Hilario Sánchez González, «Emeterio», nacido en San Vicente del Monte, Treceño, no tenía pelos en la lengua y venía a afirmar, con su presencia esporádica, esa veta cántabra que está presente, desde hace siglos, en la cotidianidad llanisca. En Llanes hubo siempre, a lo largo de la historia, cántabros de valía que nos enriquecieron en todos los sentidos. Algunos de los que lean esto se acordarán de Cosme San Román, que fue el que puso los cimientos de la hostelería profesional en Llanes; era natural de Comillas y fundó a finales del siglo XIX el hotel Universo, junto al puente; luego se hizo con la concesión del restaurante de la estación, en 1905, y lo elevó a las máximas cotas de prestigio (ahí tiene Fomtur, la asociación empresarial llanisca de turismo, el mejor modelo en el que fijarse). Después continuaría esa labor Pepe Armas, también de Cantabria, que había llegado de la mano de Cosme San Román para trabajar de camarero; Armas se convertiría en el patrón de la cantina ferroviaria, así como del histórico Café Pinín, puesto en marcha por Alejandro Ruales sobre 1890. Otro cántabro de grata memoria fue Hermógenes González, jefe de fabricación de la Sadi, la fábrica de quesos y mantecas propiedad del holandés Melf Diddens. Hermógenes, que había trabajado en la Granja Poch de Torrelavega antes de venir a Llanes, recorrió al lado de Diddens un inigualable ciclo económico para la industria local, desde 1934 hasta 1963.

Podríamos traer a colación cientos de casos más, igualmente interesantes, pero ninguno tan curioso y rompedor como el de Emeterio, que fue el que desplegó ante nosotros el apologismo del cantabrismo más apabullante y persistente. Bien lo sabe Pepín, el de La Gloria, de cuyo bar era asiduo cliente Emeterio.

-Me voy pitando, Pepín, a coger el tren. Me vuelvo pa Torrelavega.

-Pero, hombre, Emeterio, hoy marcha usted muy luego, se me hace.

-Me marcho porque aquí no encuentro dónde comer. Estoy muerto de hambre.

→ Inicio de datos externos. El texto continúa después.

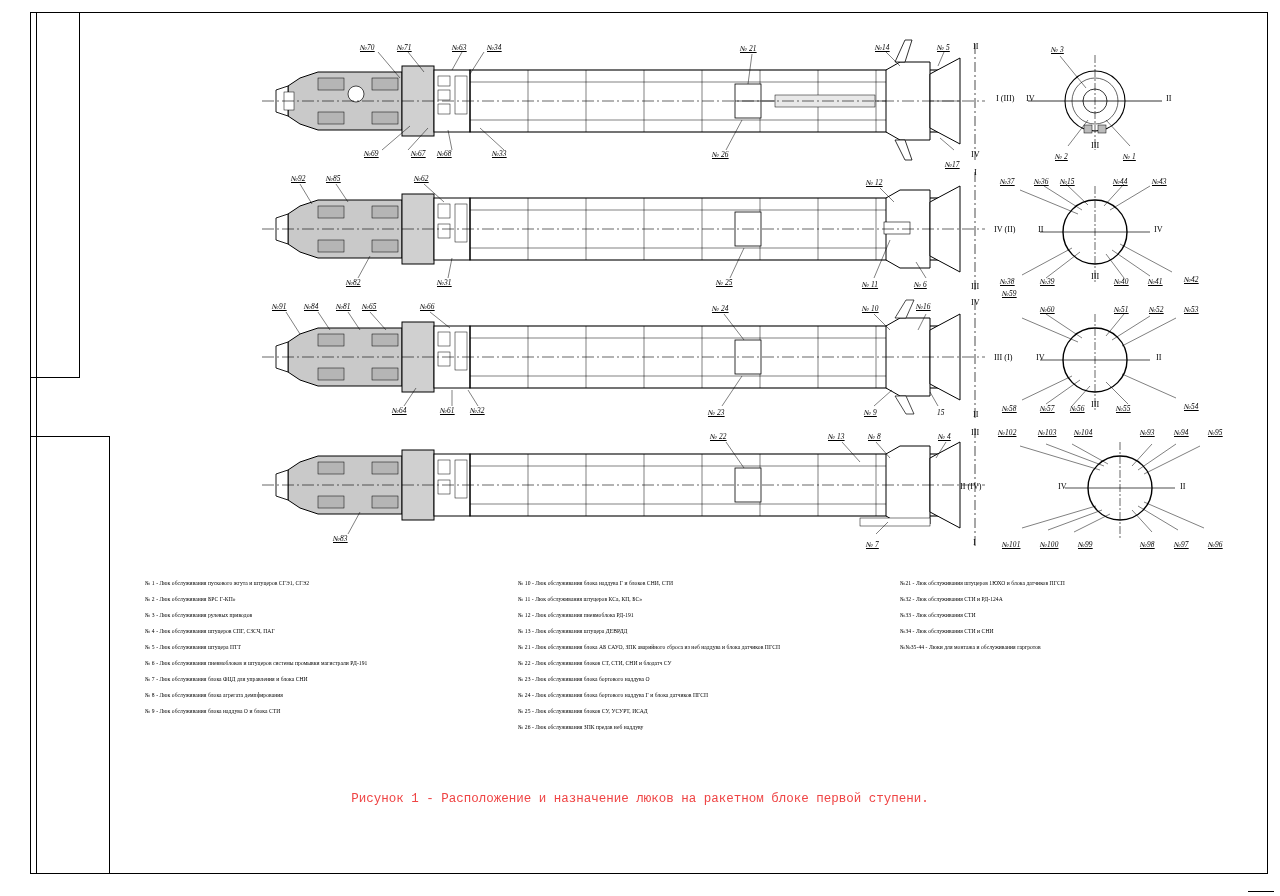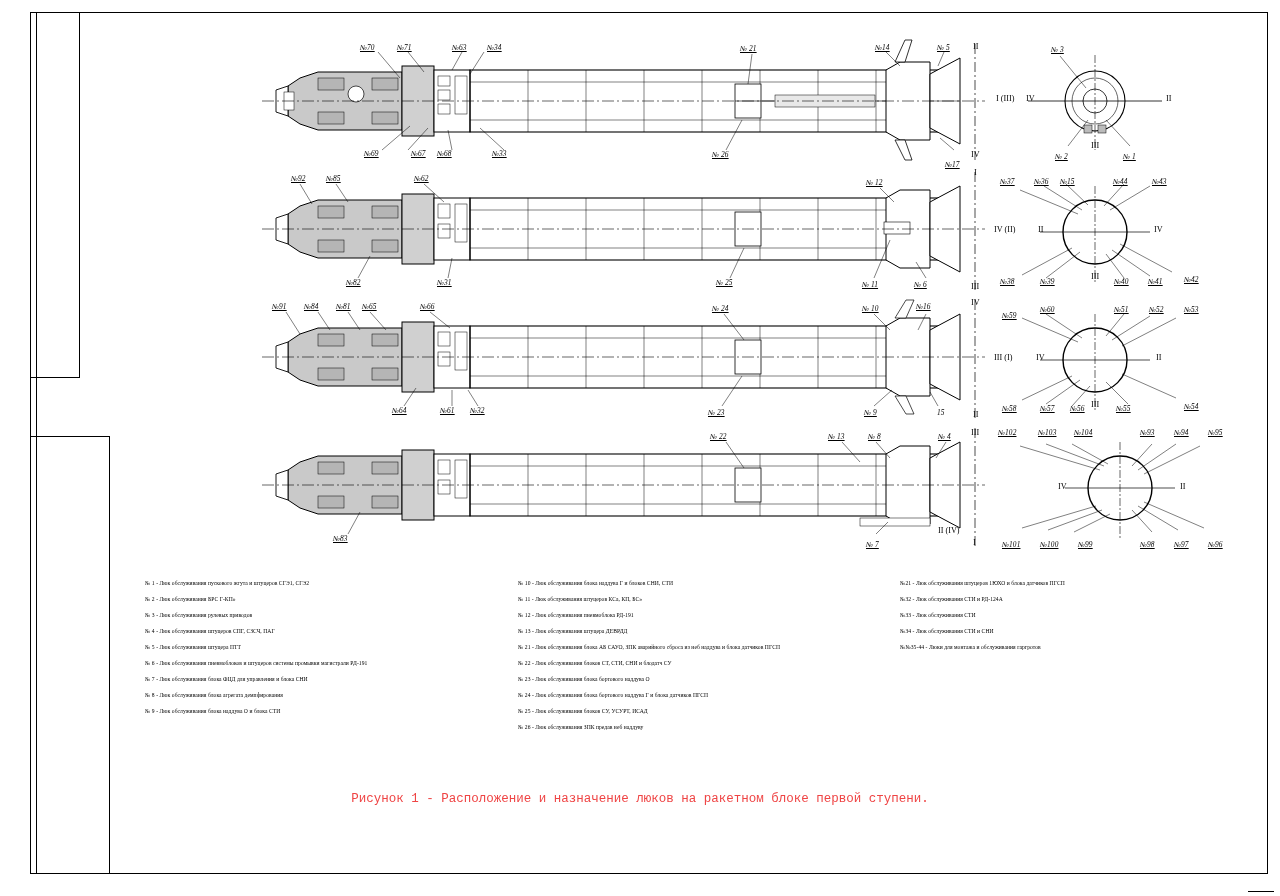--- a/index.html
+++ b/index.html
@@ -420,7 +420,7 @@
   <div class="rom" style="left:994px; top:353px;">III (I)</div>
   <div class="rom" style="left:1036px; top:353px;">IV</div>
   <div class="rom" style="left:1156px; top:353px;">II</div>
-  <div class="lbl" style="left:1002px; top:311px;">№59</div>
+  <div class="lbl" style="left:1002px; top:289px;">№59</div>
   <div class="lbl" style="left:1040px; top:305px;">№60</div>
   <div class="lbl" style="left:1114px; top:305px;">№51</div>
   <div class="lbl" style="left:1149px; top:305px;">№52</div>

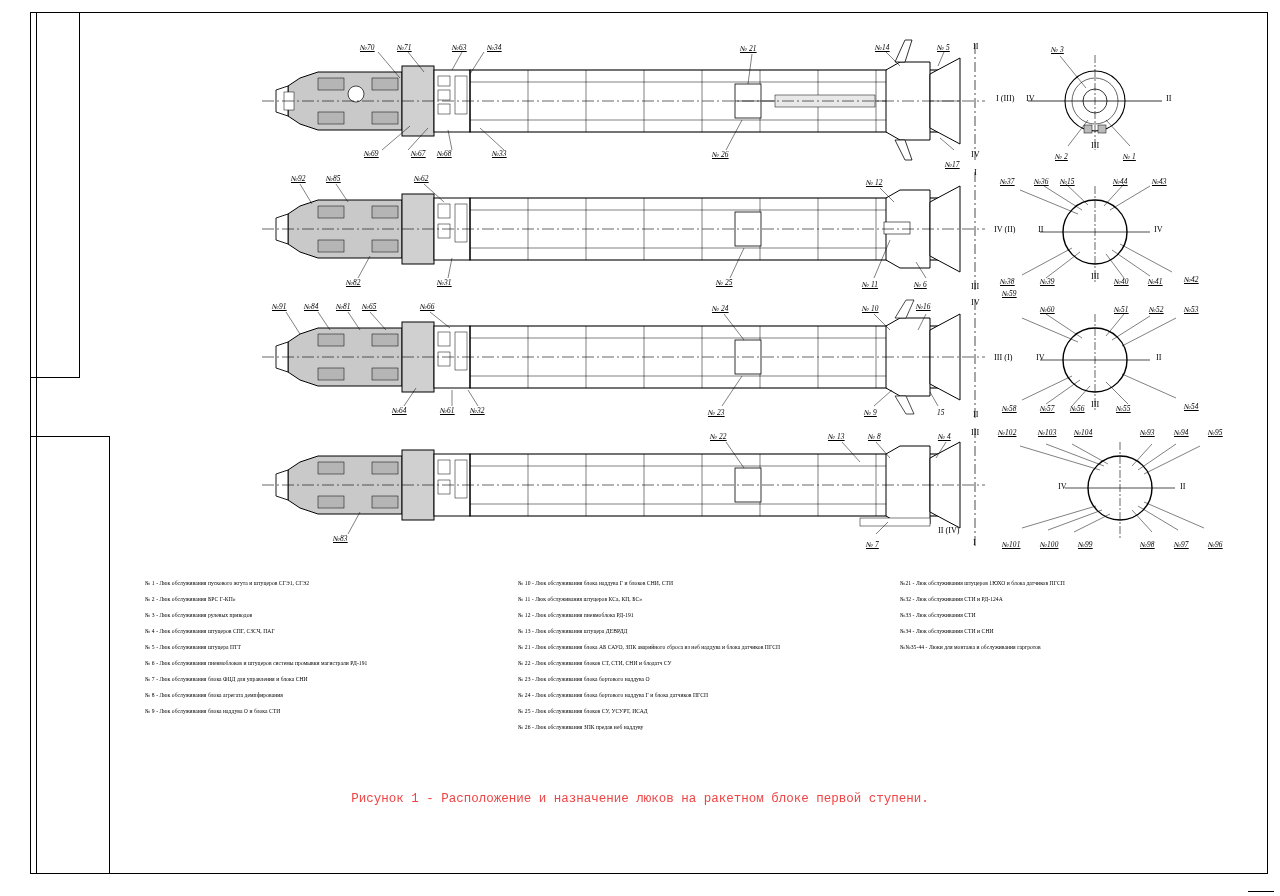--- a/index.html
+++ b/index.html
@@ -440,7 +440,7 @@
   <div class="lbl" style="left:866px; top:540px;">№ 7</div>
   <div class="rom" style="left:971px; top:428px;">III</div>
   <div class="rom" style="left:973px; top:538px;">I</div>
-  <div class="rom" style="left:938px; top:482px;margin-top:44px;">II (IV)</div>
+  <div class="rom" style="left:960px; top:482px;">II (IV)</div>
   <div class="rom" style="left:1058px; top:482px;">IV</div>
   <div class="rom" style="left:1180px; top:482px;">II</div>
   <div class="lbl" style="left:998px; top:428px;">№102</div>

Era Emeterio, ciertamente, un entretenido interlocutor en la barra de un bar y sabía comunicar con exuberancia la gran experiencia de la vida que poseía: «Como soy de pueblo, me crie, como dicen, a calderu y, cumplidos los 16 años, anduve por Liébana segando con sables (unas guadañas largas y estrechas). Fui relojero, trabajé en la Austin, en Los Corrales de Buelna, y he terminado haciendo cajas de muerto». Lo había mamado todo en la cadena de producción de la factoría de la Austin, «desde un pilo de arena hasta la terminación de un coche», y era un hombre práctico. Una vez un joven ingeniero, que acababa de incorporarse a la fábrica, se le acercó para consultarle una chuminada impropia de un titulado superior, lo que hizo saltar a Emeterio: «¡Y usted es ingeniero! ¿Cómo me hace a mí, que soy un obrero, esa pregunta?? Ya regalaría su padre, ya, buenos jamones pa que usted saliera ingeniero?».

Emeterio estaba en su salsa cuando relataba las gestas de los cántabros en la Reconquista y cuando evocaba el protagonismo de los cántabros en la epopeya americana y cuando daba nombres y apellidos hasta de los grumetes cántabros que enroló Cristóbal Colón en las tres carabelas. Y, si hacía falta, se remontaba a la paliza infligida a los moros en la gloriosa batalla de Covadonga, para pregonar al mundo que Pelayo debió ser hijo de la tierra que hoy preside ese inconmensurable estadista llamado Miguel Ángel Revilla. «Cantabria es otra cosa, ¡dónde va a parar!», decía para rematar sus intervenciones, y aquí nadie se ofendía por ello.